Я сам несколько раз относил на берег ее картонку со шляпами и видел, как она исчезает в морской дали. Стояло лето. Но каждый раз я как будто промерзал насквозь.

Не понимаю, как Андерсу удалось, испытав все это, остаться живым.

ГЛАВА 10

В июле в Копенгагене обычно стоит жара.

Несколько дней я провел дома на Бредгаде со спущенными шторами. Я освежал в памяти свои знания, перед тем как явиться в клинику Фредерика в качестве ординатора.

Иногда я все-таки выбирался из дому. В одну из пивных по соседству с Регенсеном. Знакомых я почти не встречал. Студенты либо где-нибудь работали, либо уехали из города. Аксель гостил дома у родителей.

Было немного досадно, что я вернулся в Копенгаген в самый разгар лета. Но я старался не терять времени. Читал, спал и пил пиво.

* * *

Однажды я совершил дерзкий поступок.

Надел свежую рубашку, цилиндр, как подобает кандидату медицины, и отправился с визитом в семью профессора. Без Акселя это было немного странно. Но я внушил себе, что врач-ординатор, получивший место в клинике Фредерика, может позволить себе такой шаг. Благодаря этому визиту я мог бы попасть на какой-нибудь летний бал. Или пригласить Анну с Софией в Тиволи.

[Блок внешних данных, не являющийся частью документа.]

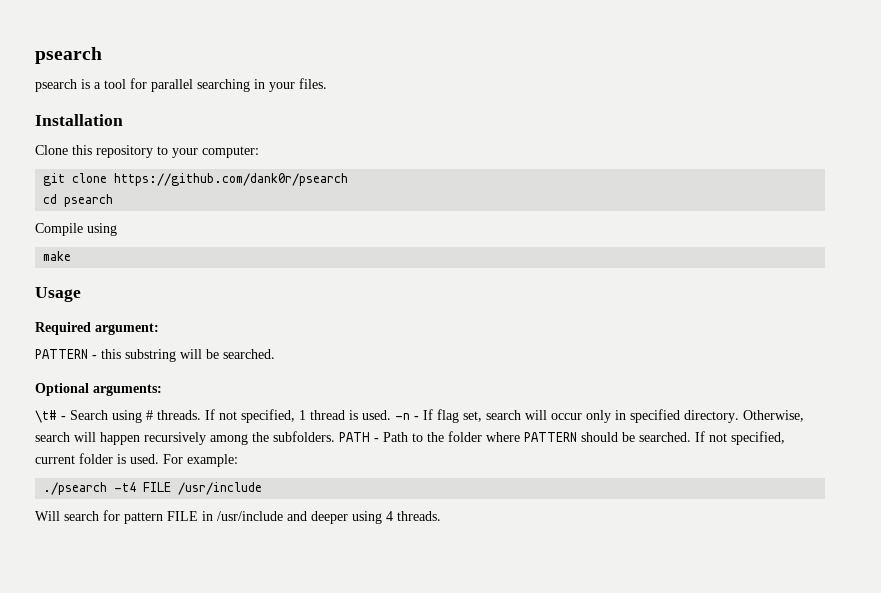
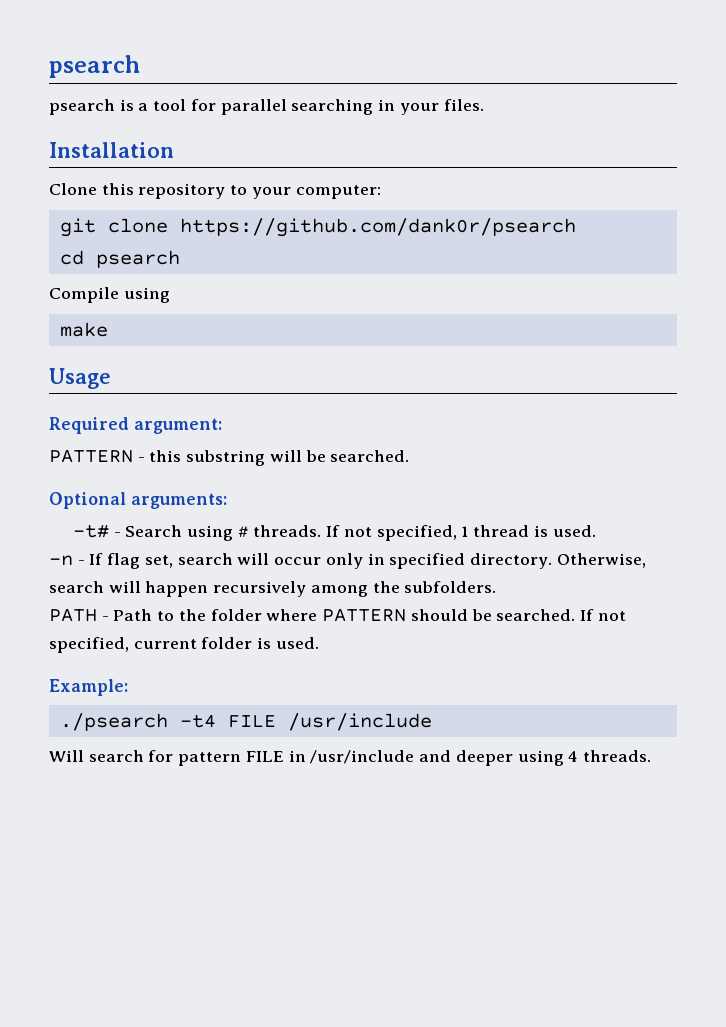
[35,410,57,423] \t# -> [72,524,109,538] -t#
(391, 415) none -> (596, 531) //
(335, 436) none -> (497, 587) //
[163,454,238,467] For example: -> [49,679,128,696] // Example:

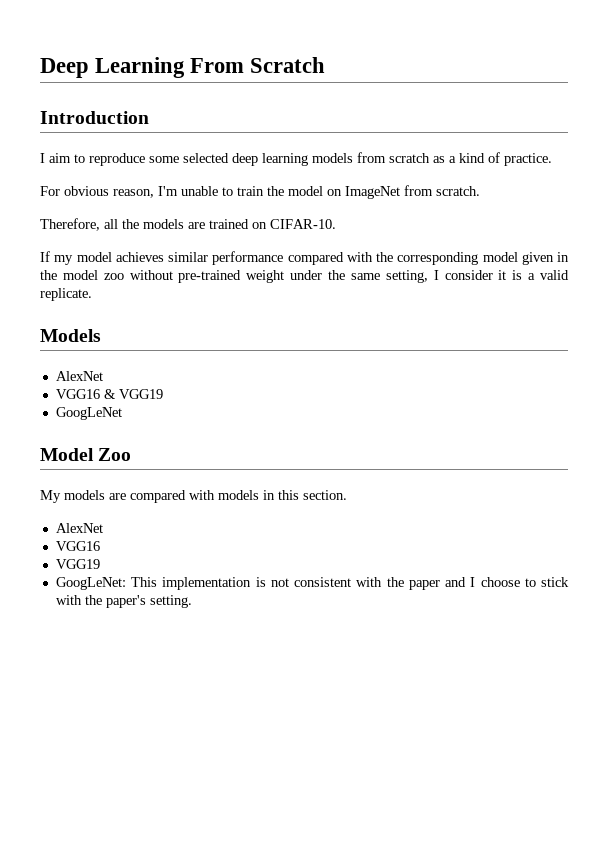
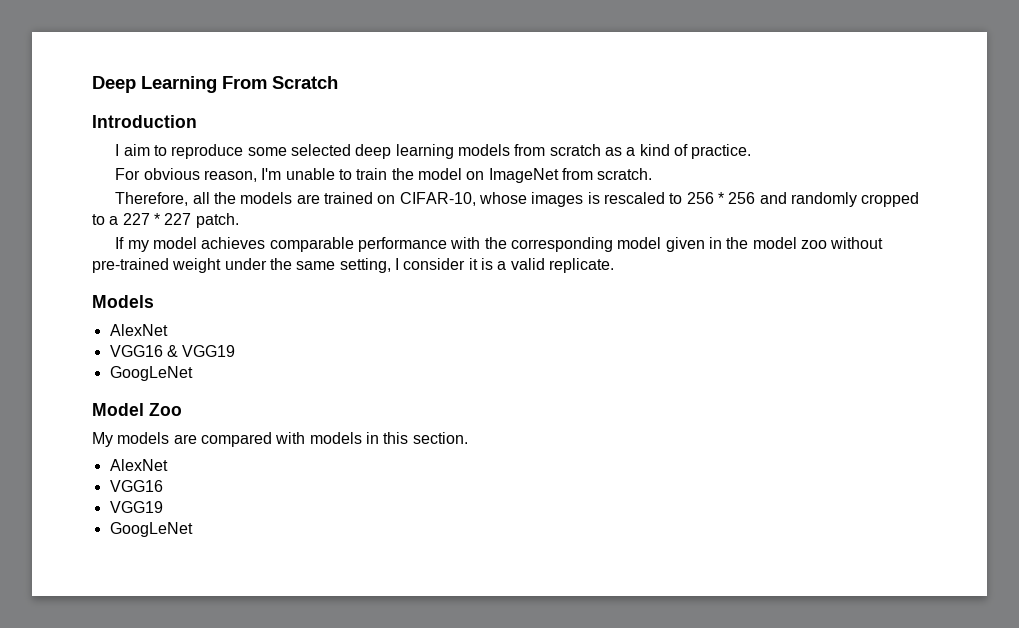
[270,219,336,229] CIFAR-10. -> [399,192,920,207] [92,213,239,228] CIFAR-10, whose images is rescaled to 256 * 256 and randomly cropped to a 227 * 227 patch.
[168,251,344,265] similar performance compared -> [269,237,448,252] comparable performance
[55,577,569,590] [55,595,192,608] GoogLeNet: This implementation is not consistent with the paper and I choose to stick with the paper's setting. -> [109,522,193,537] GoogLeNet

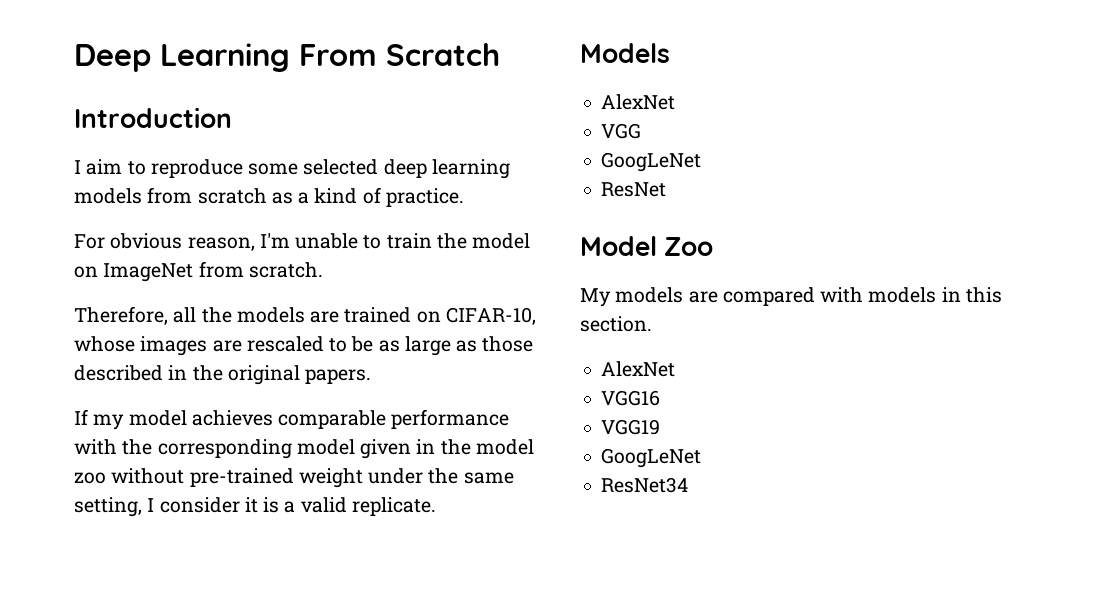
[587,192,600,204] is -> [212,340,242,352] are
[686,192,920,207] [92,213,239,228] 256 * 256 and randomly cropped to a 227 * 227 patch. -> [351,336,534,356] [74,365,372,385] be as large as those described in the original papers.
[109,345,236,357] [109,366,193,381] VGG16 & VGG19 // GoogLeNet -> [601,123,642,139] [601,152,702,172] [601,182,667,197] VGG // GoogLeNet // ResNet
(193, 529) none -> [601,477,689,493] // ResNet34

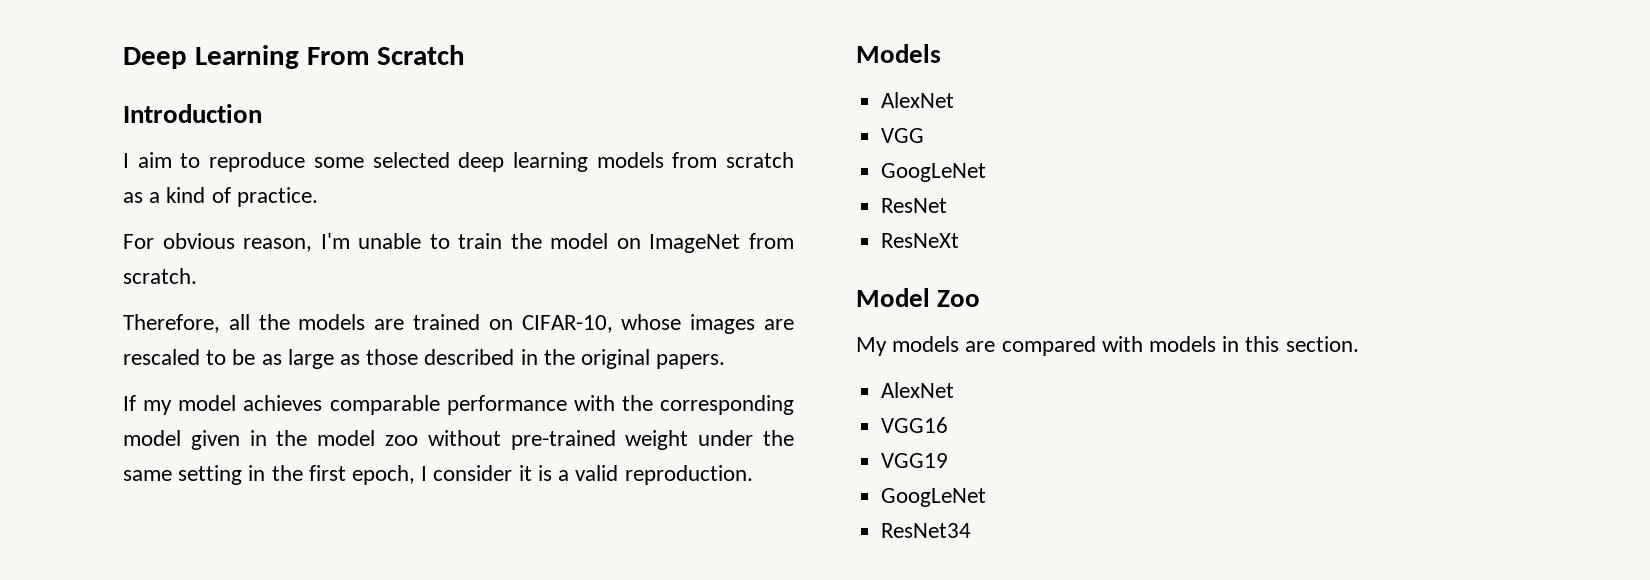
[74,497,142,517] setting, -> [178,465,416,485] setting in the first epoch,
[351,497,436,516] replicate. -> [624,465,753,485] reproduction.
(667, 189) none -> [881,233,960,248] // ResNeXt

Горничная, по-видимому новая, с любопытством уставилась на меня. Нет, дома никого нет, профессор в клинике, а хозяйка с дочерьми на даче.

Я не спросил, где именно. Это было безразлично. Я все равно не мог бы явиться туда без приглашения.

Меня одолели жалость к себе и одиночество. Поэтому однажды вечером я отправился на Стуре Страндстреде, чтобы повидать Карну.

Мне открыла бабушка Донс. Я не мог определить ее возраст. У нее был старый надтреснутый голос и морщинистое лицо. Но глаза живые и настороженные. Очевидно, бабушке в ее возрасте было трудно так много работать Она разносила газеты. Подметала улицу. Убирала у людей. Продавая газеты или позволив себе отдохнуть пять минут на солнышке где-нибудь на крыльце, она подкрепляла силы старой трубкой.

Бабушка рассказала мне, что Карне повезло и летом она получила место сиделки в клинике Фредерика. Если все будет в порядке, она вернется с дежурства утром.